Havryliuk T.I.¹, Danovska V.M.², Yanenko V.O.³

¹Cherkasy Regional Hospital, Cherkasy, Ukraine

²Second Cherkasy Clinic, Cherkasy, Ukraine

³Rigional Territorial Medical Association, Gorodishche, Ukraine

Summary. This article provides information about the efficacy, tolerability and safety of eye drops 0.0015 % tafluprost (Taflotan®, Santen, Finland) for the treatment of patients with glaucoma. Control of intraocular pressure (IOP) during the study was carried out at baseline and at 4–6 and 12 weeks after the start of application of eye drops Taflotan®. Also was еvаluаted the tolerability and safety of the drug. In primary open angle glaucoma after 12 weeks of monotherapy with tafluprost or combined treatment with tafluprost and beta-blockers showed a significant decrease in IOP. When pseudoexfoliative and pigmentary glaucoma, a significant reduction in IOP was recorded as in tafluprost monotherapy and combined treatment. In objective assessment of the impact of the drug on the surface of the eye Taflotan® shown that the prescription of tafluprost preservative-free not registered conjunctival hyperemia and the lack of negative influence in any of the surveyed patients.

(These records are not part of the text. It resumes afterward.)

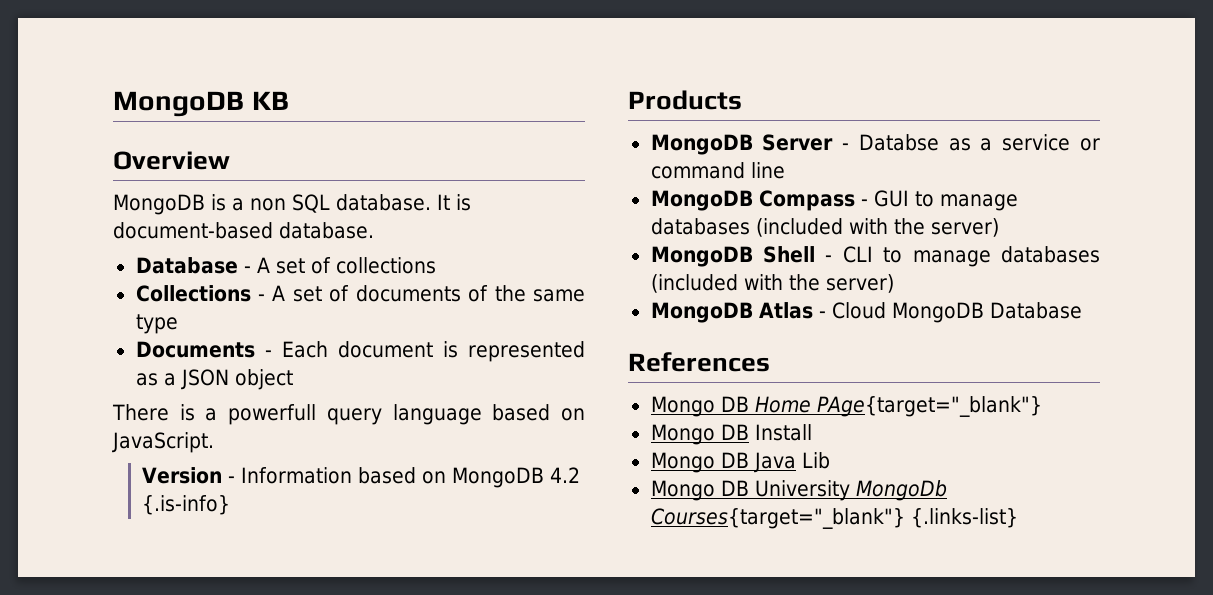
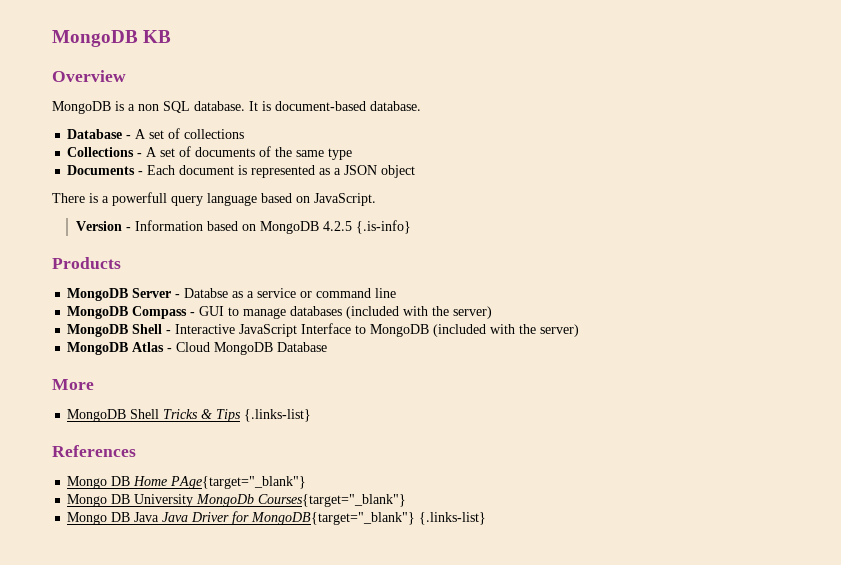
[550,467,581,483] 4.2 -> [322,221,352,231] 4.2.5
[842,246,1100,267] CLI to manage databases -> [175,323,430,337] Interactive JavaScript Interface to MongoDB
(1082, 310) none -> [52,379,94,390] [67,409,312,422] // More // MongoDB Shell Tricks & Tips {.links-list}
[754,424,812,441] Install -> [134,494,407,507] University MongoDb Courses{target="_blank"}
[801,452,830,469] [650,480,947,501] [650,508,905,529] Lib // Mongo DB University MongoDb Courses{target="_blank"} -> [162,511,416,525] Java Driver for MongoDB{target="_blank"}

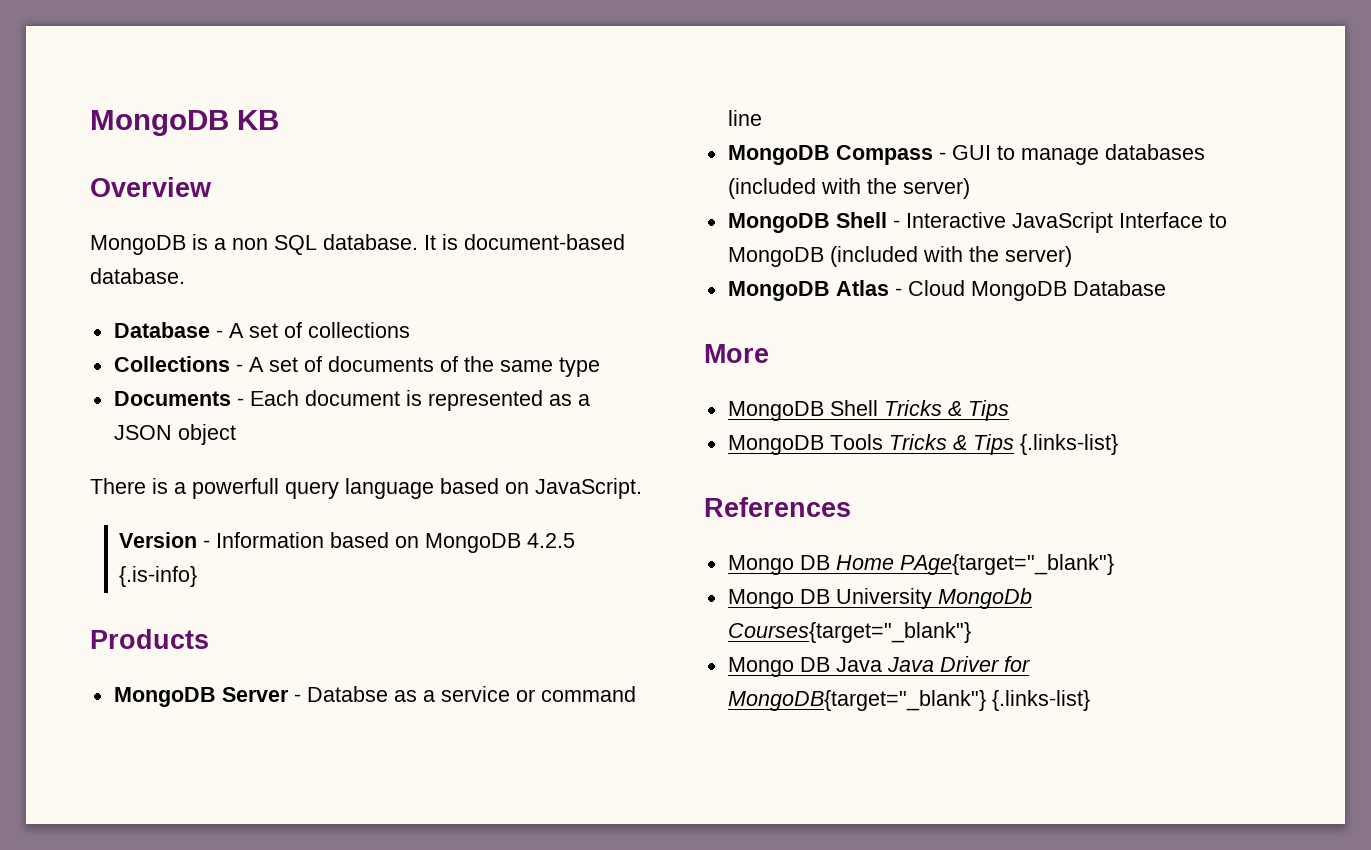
(242, 415) none -> [727,434,1014,455] // MongoDB Tools Tricks & Tips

It was found that the application of eye drops without preservative products Taflotan® tears and tear film stability remained normal throughout the period of treatment and observation. In the group of patients treated with Taflotan® preservative in the vial with a slight decrease tear secretion, tear film stability which were compensated with the additional purpose lubricants. Most patients rated tolerance of eye drops Taflotan® as «excellent» and «good».

Keywords: glaucoma, intraocular pressure, tafluprost, portability, security applications.